**Task requirements**:
Retype only what runs from the first line of the listing to the line holding "tax: 20% = 1339.16 -> 20% = 1362.80", both included. Do not retype the pictures.

** Opening Supplied entries block **

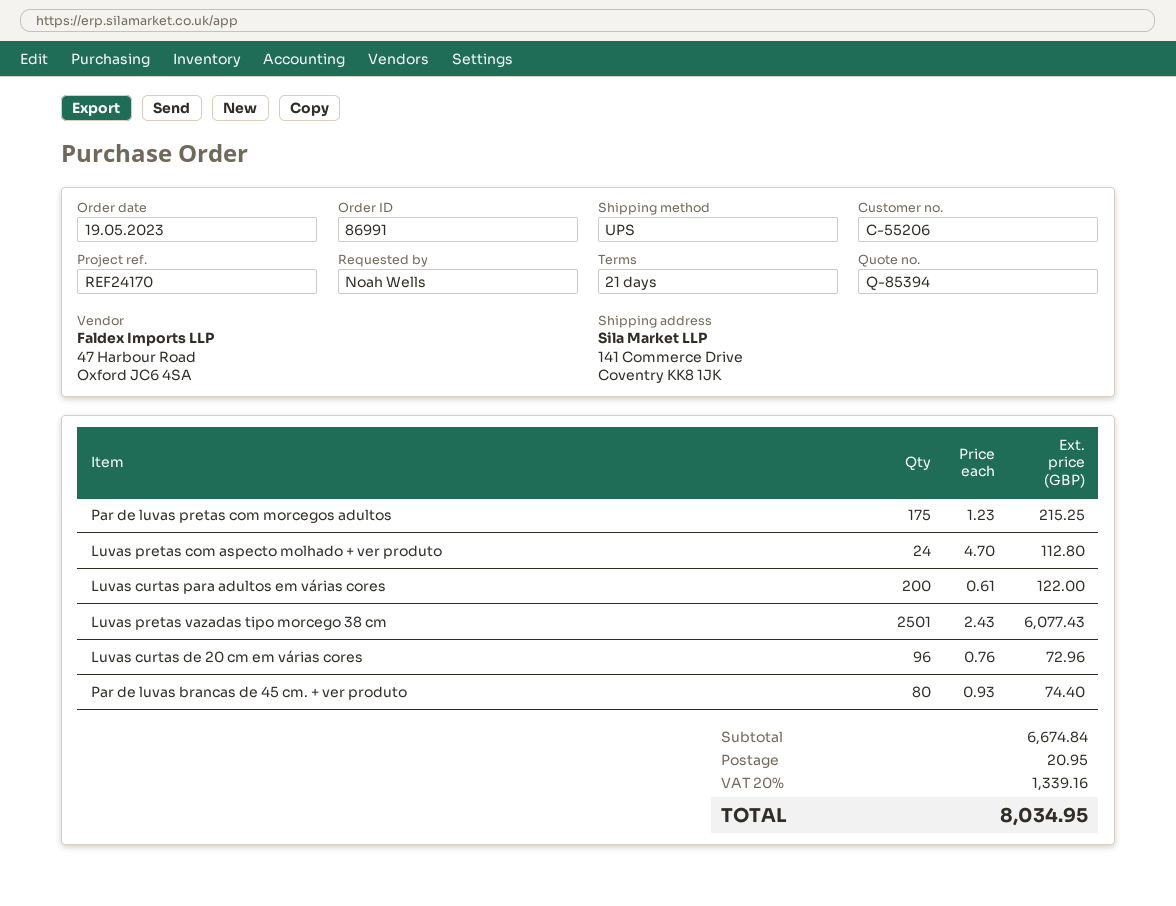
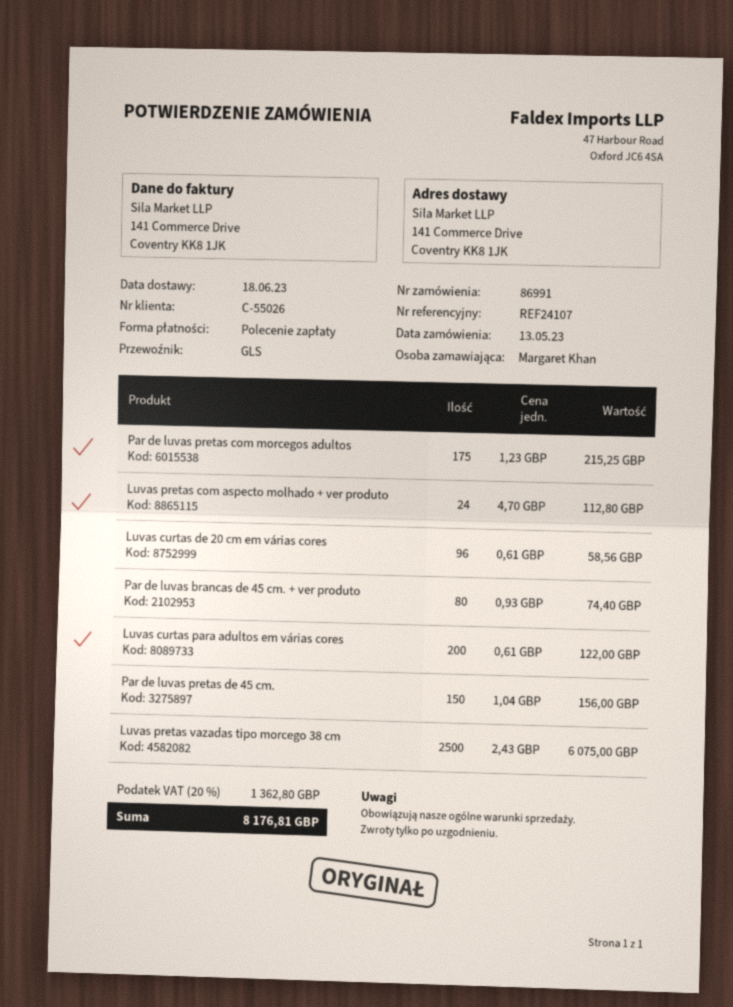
order date: 2023-05-19 -> 2023-05-13
customer number: C-55206 -> C-55026
reference: REF24170 -> REF24107
ordered by: Noah Wells -> Margaret Khan
shipping method: UPS -> GLS
Luvas pretas vazadas tipo morcego 38 cm: 2501 x 2.43 = 6077.43 -> 2500 x 2.43 = 6075.00
Luvas curtas de 20 cm em várias cores: 96 x 0.76 = 72.96 -> 96 x 0.61 = 58.56
Par de luvas pretas de 45 cm.: none -> 150 x 1.04 = 156.00
shipping: 20.95 -> none
tax: 20% = 1339.16 -> 20% = 1362.80
total: 8034.95 -> 8176.81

** Closing Supplied entries block **

**Answer section**:
order date: 2023-05-19 -> 2023-05-13
customer number: C-55206 -> C-55026
reference: REF24170 -> REF24107
ordered by: Noah Wells -> Margaret Khan
shipping method: UPS -> GLS
Luvas pretas vazadas tipo morcego 38 cm: 2501 x 2.43 = 6077.43 -> 2500 x 2.43 = 6075.00
Luvas curtas de 20 cm em várias cores: 96 x 0.76 = 72.96 -> 96 x 0.61 = 58.56
Par de luvas pretas de 45 cm.: none -> 150 x 1.04 = 156.00
shipping: 20.95 -> none
tax: 20% = 1339.16 -> 20% = 1362.80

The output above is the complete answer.